Als Beitrag zu Beethovens 250. Geburtstag initiierte Buchbinder einen Zyklus von Neuen Diabelli-Variationen, der an die Entstehungsgeschichte von Beethovens epochalen „Diabelli-Variationen“ anknüpft. In Zusammenarbeit mit führenden Konzerthäusern in aller Welt sowie der Ernst von Siemens Musikstiftung wurden die Neuen Diabelli-Variationen bei elf führenden Komponisten unserer Zeit in Auftrag gegeben, darunter Lera Auerbach, Brett Dean, Toshio Hosokawa, Tan Dun und Jörg Widmann. Unter dem Titel The Diabelli Project erschien die Weltersteinspielung bei Deutsche Grammophon und markierte den Auftakt von Buchbinders exklusiven Partnerschaft mit dem Label.

Sein neuestes Album Soirée de Vienne empfindet eine Wiener Abendgesellschaft nach und vereint Komponisten, die auf das Engste mit Wien verbunden sind – wie er selbst. „Die Freiheit im Moment, der Luxus intelligenter Naivität und die Neugier am Augenblick – all das macht Musik erst lebendig“, so Rudolf Buchbinder. Das Album ist ein in Klang gegossenes Lebensgefühl und transportiert den Geist einer guten Gesellschaft – inspirierend, unterhaltsam, aber stets tiefgreifend.

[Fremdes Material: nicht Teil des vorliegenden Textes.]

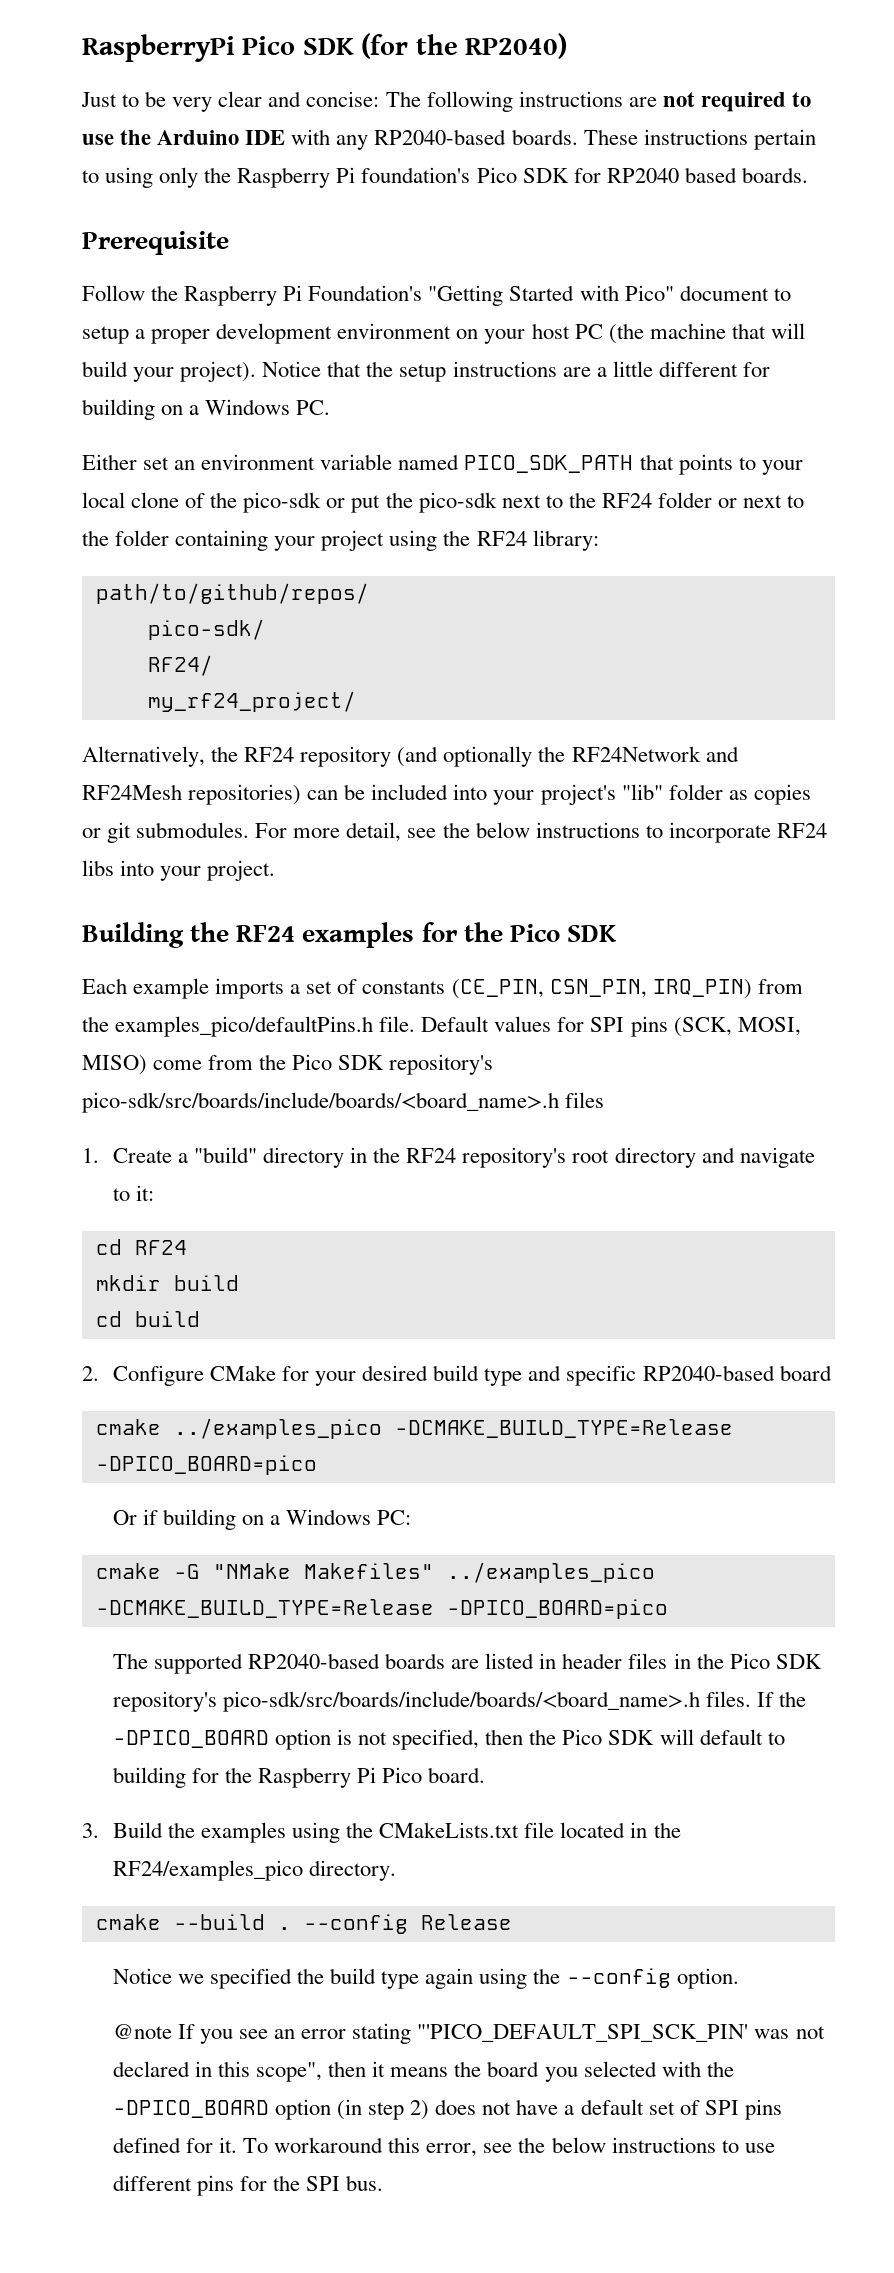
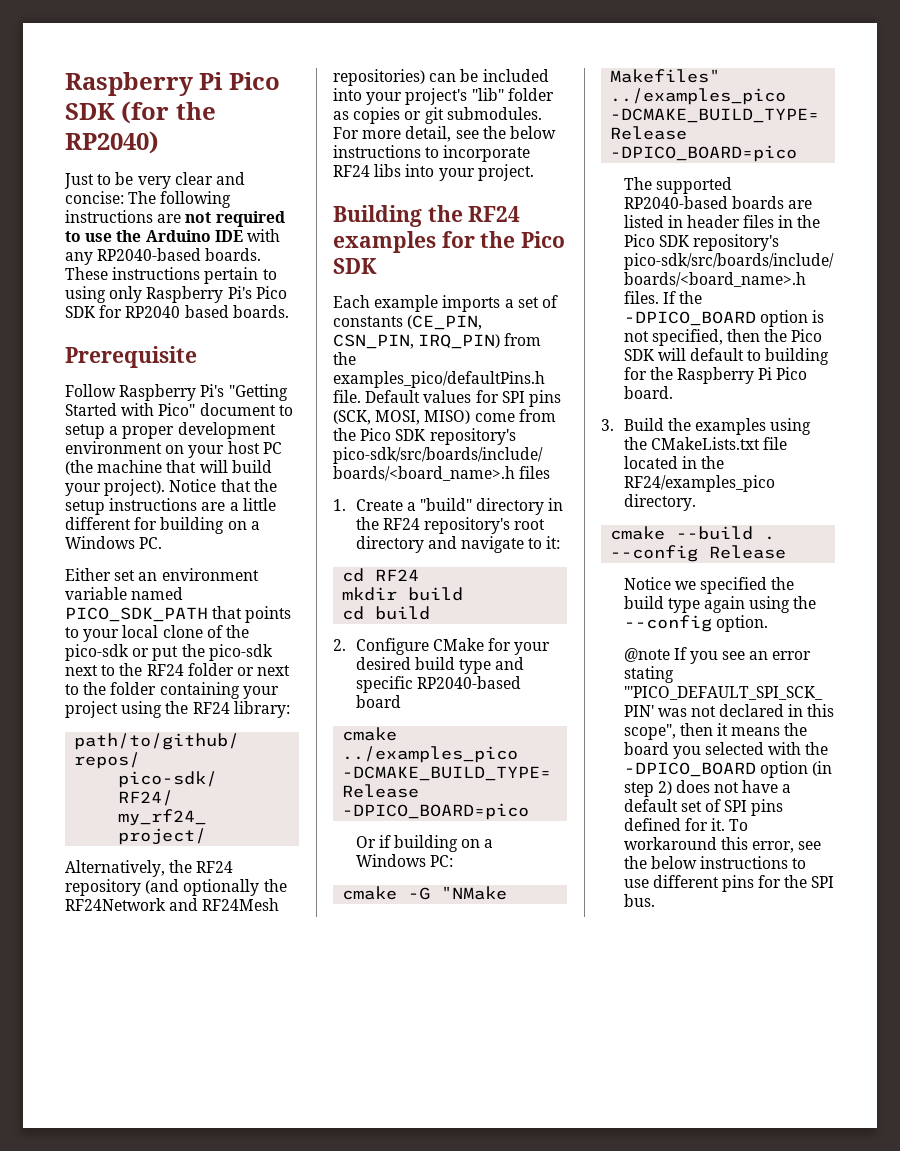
[82,34,235,62] RaspberryPi -> [65,72,224,96] Raspberry Pi
[204,167,471,188] the Raspberry Pi foundation's -> [146,286,252,303] Raspberry Pi's
[151,285,423,306] the Raspberry Pi Foundation's -> [119,384,225,401] Raspberry Pi's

Größten Wert legt Rudolf Buchbinder auf Quellenforschung. Seine private Notensammlung umfasst 39 komplette Ausgaben der Klaviersonaten Ludwig van Beethovens sowie ein umfangreiches Archiv von Erstdrucken, Originalausgaben und Kopien der eigenhändigen Klavierstimmen beider Klavierkonzerte von Johannes Brahms.

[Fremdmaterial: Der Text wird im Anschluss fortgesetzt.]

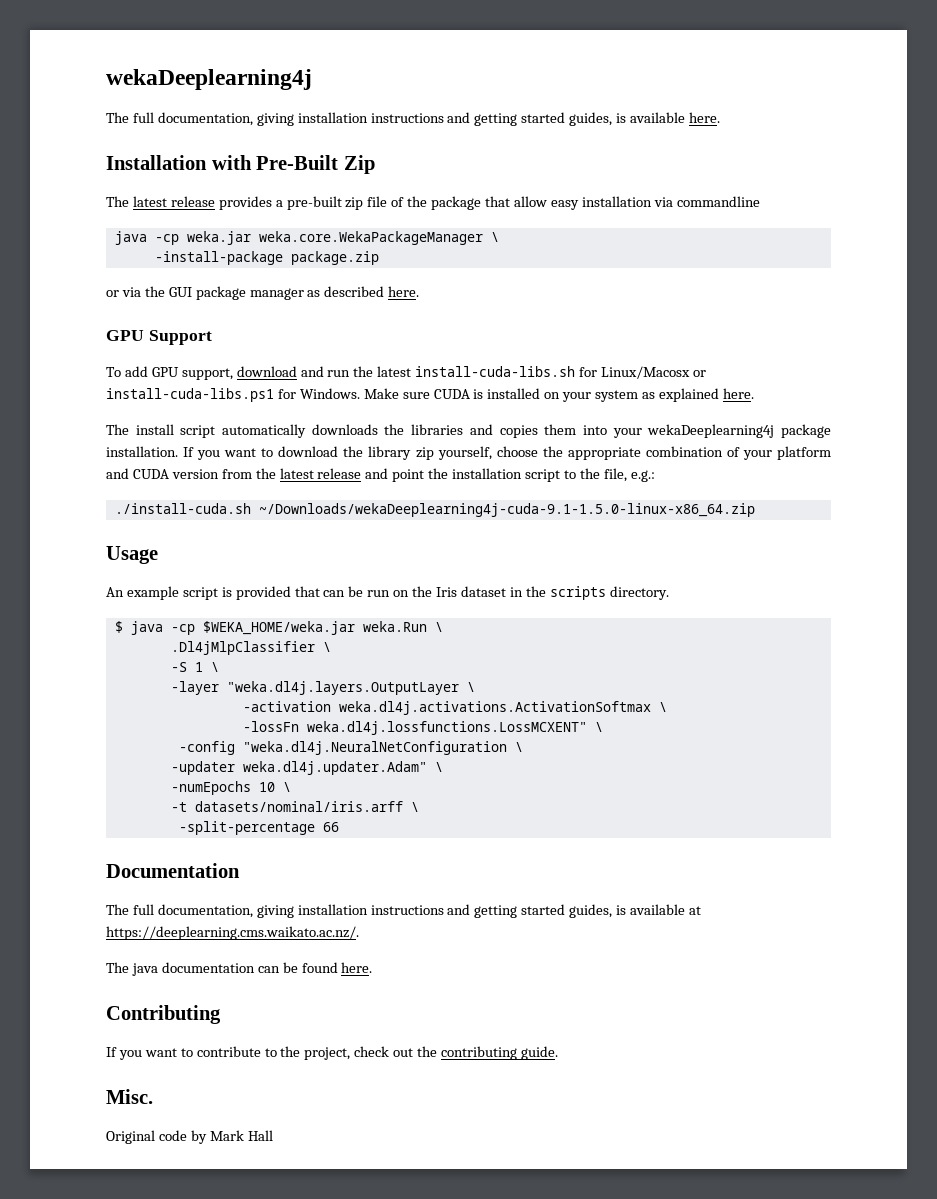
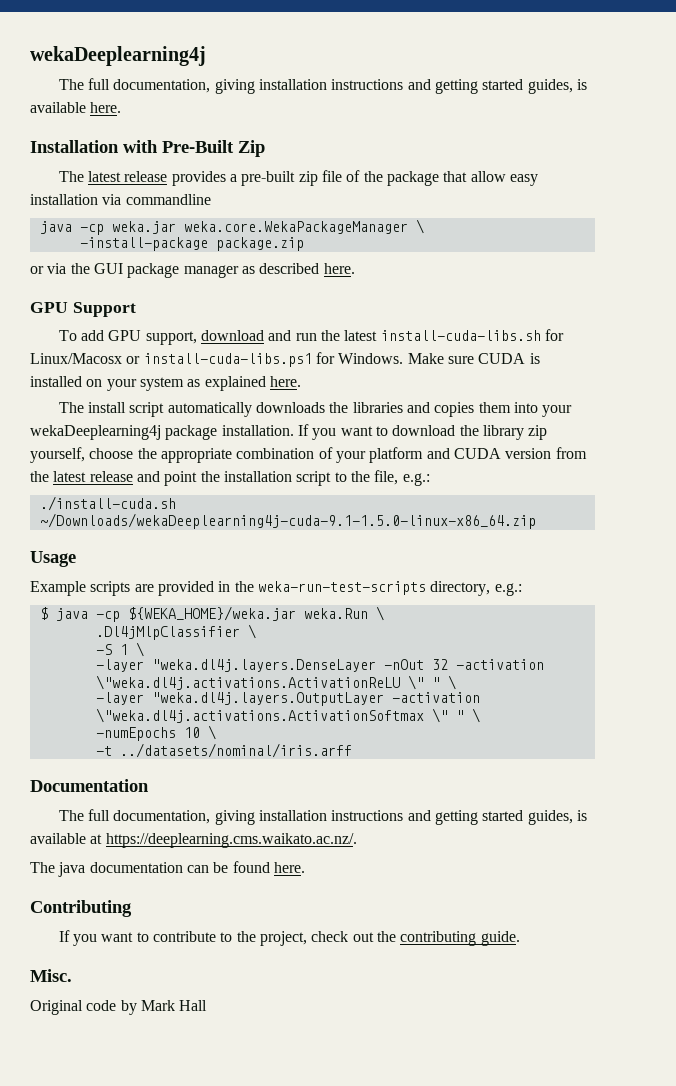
[106,586,669,600] An example script is provided that can be run on the Iris dataset in the scripts directory. -> [30,581,522,596] Example scripts are provided in the weka-run-test-scripts directory, e.g.:
[202,621,355,635] $WEKA_HOME/weka.jar -> [127,606,296,621] ${WEKA_HOME}/weka.jar
[226,681,475,695] [242,701,667,715] [242,721,603,735] [178,741,523,755] [170,761,427,775] "weka.dl4j.layers.OutputLayer \ // -activation weka.dl4j.activations.ActivationSoftmax \ // -lossFn weka.dl4j.lossfunctions.LossMCXENT" \ // -config "weka.dl4j.NeuralNetConfiguration \ // -updater weka.dl4j.updater.Adam" -> [151,659,544,672] [95,675,456,690] [95,692,480,706] [95,708,464,723] "weka.dl4j.layers.DenseLayer -nOut 32 -activation \"weka.dl4j.activations.ActivationReLU \" " \ // -layer "weka.dl4j.layers.OutputLayer -activation \"weka.dl4j.activations.ActivationSoftmax \" "
[194,801,419,812] [178,821,339,835] datasets/nominal/iris.arff \ // -split-percentage 66 -> [119,743,352,758] ../datasets/nominal/iris.arff

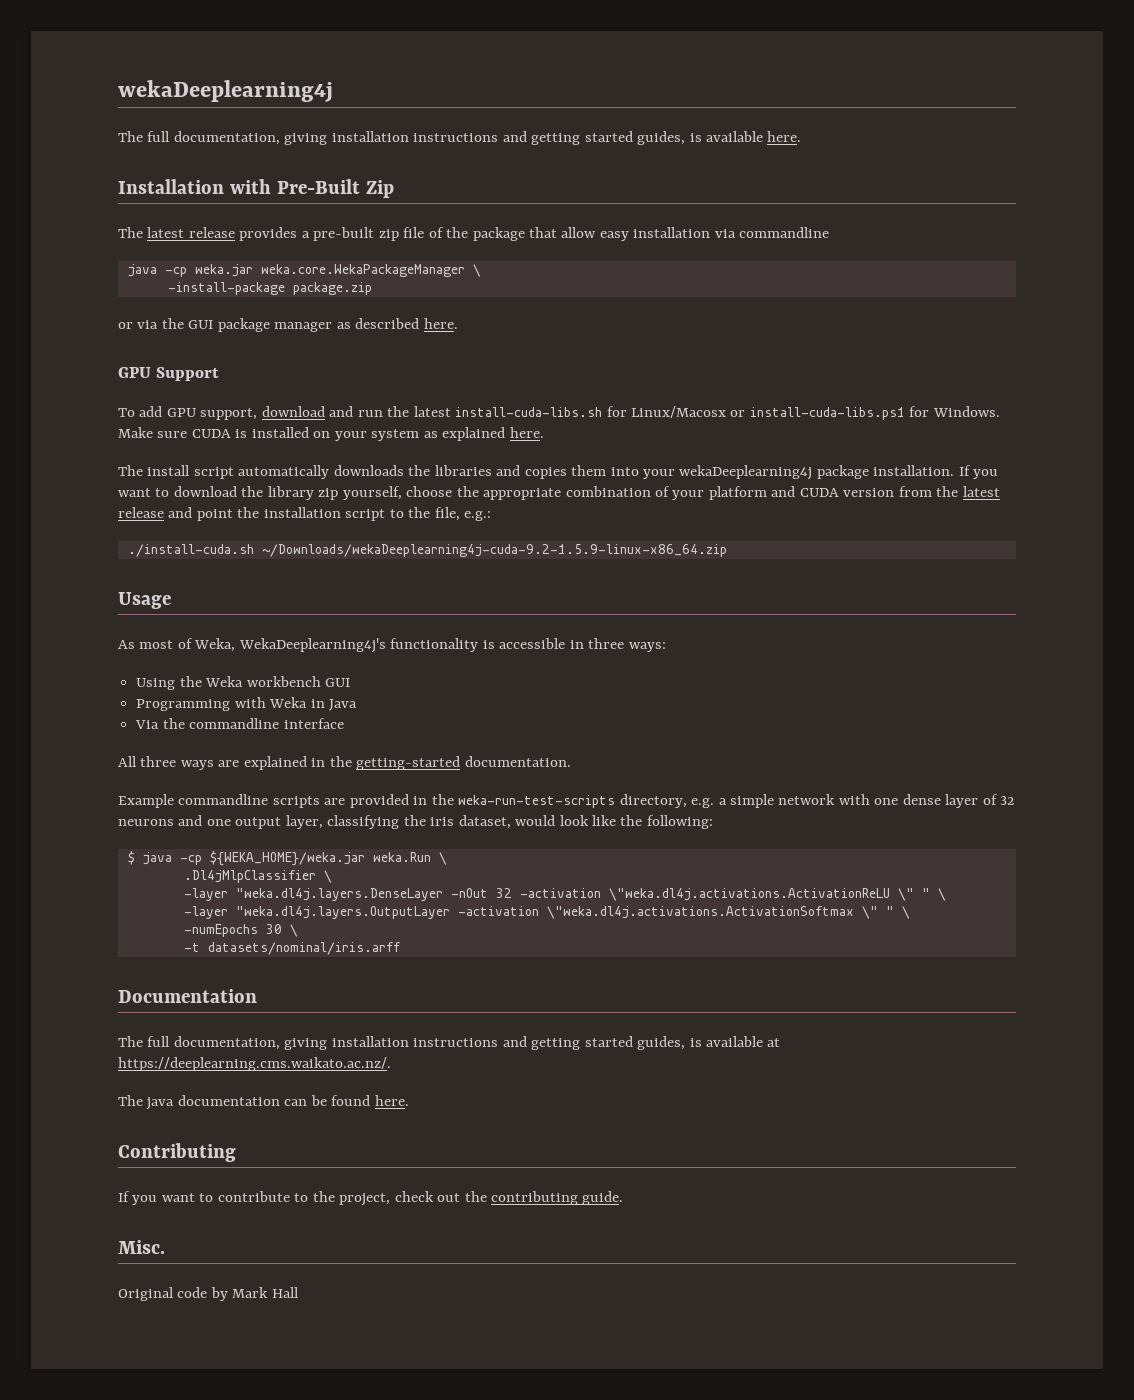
[39,513,536,529] ~/Downloads/wekaDeeplearning4j-cuda-9.1-1.5.0-linux-x86_64.zip -> [261,544,727,557] ~/Downloads/wekaDeeplearning4j-cuda-9.2-1.5.9-linux-x86_64.zip
(76, 559) none -> [118,638,666,653] [136,676,350,690] [136,697,357,711] [135,718,344,729] [118,756,571,770] // As most of Weka, WekaDeeplearning4j's functionality is accessible in three ways: // Using the Weka workbench GUI // Programming with Weka in Java // Via the commandline interface // All three ways are explained in the getting-started documentation.
(86, 588) none -> [178,794,269,805] commandline
[494,583,522,596] e.g.: -> [691,794,1015,808] [118,815,713,829] e.g. a simple network with one dense layer of 32 neurons and one output layer, classifying the iris dataset, would look like the following:
[95,642,144,657] // -S 1 \ -> (332, 876) none
[183,727,200,738] 10 -> [265,924,282,934] 30
[119,743,352,758] ../datasets/nominal/iris.arff -> [207,942,400,955] datasets/nominal/iris.arff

Als künstlerischer Leiter verantwortet er das Grafenegg Festival, das seit seiner Gründung im Jahr 2007 zu den einflussreichsten Orchesterfestivals in Europa gehört. Rudolf Buchbinder hat eine Autobiographie mit dem Titel Da Capo veröffentlicht sowie das Buch Mein Beethoven – Leben mit dem Meister. Sein neuestes Buch Der letzte Walzer erschien zur Uraufführung der Neuen Diabelli-Variationen im März 2020 und erzählt 33 Geschichten über Beethoven, Diabelli und das Klavierspielen.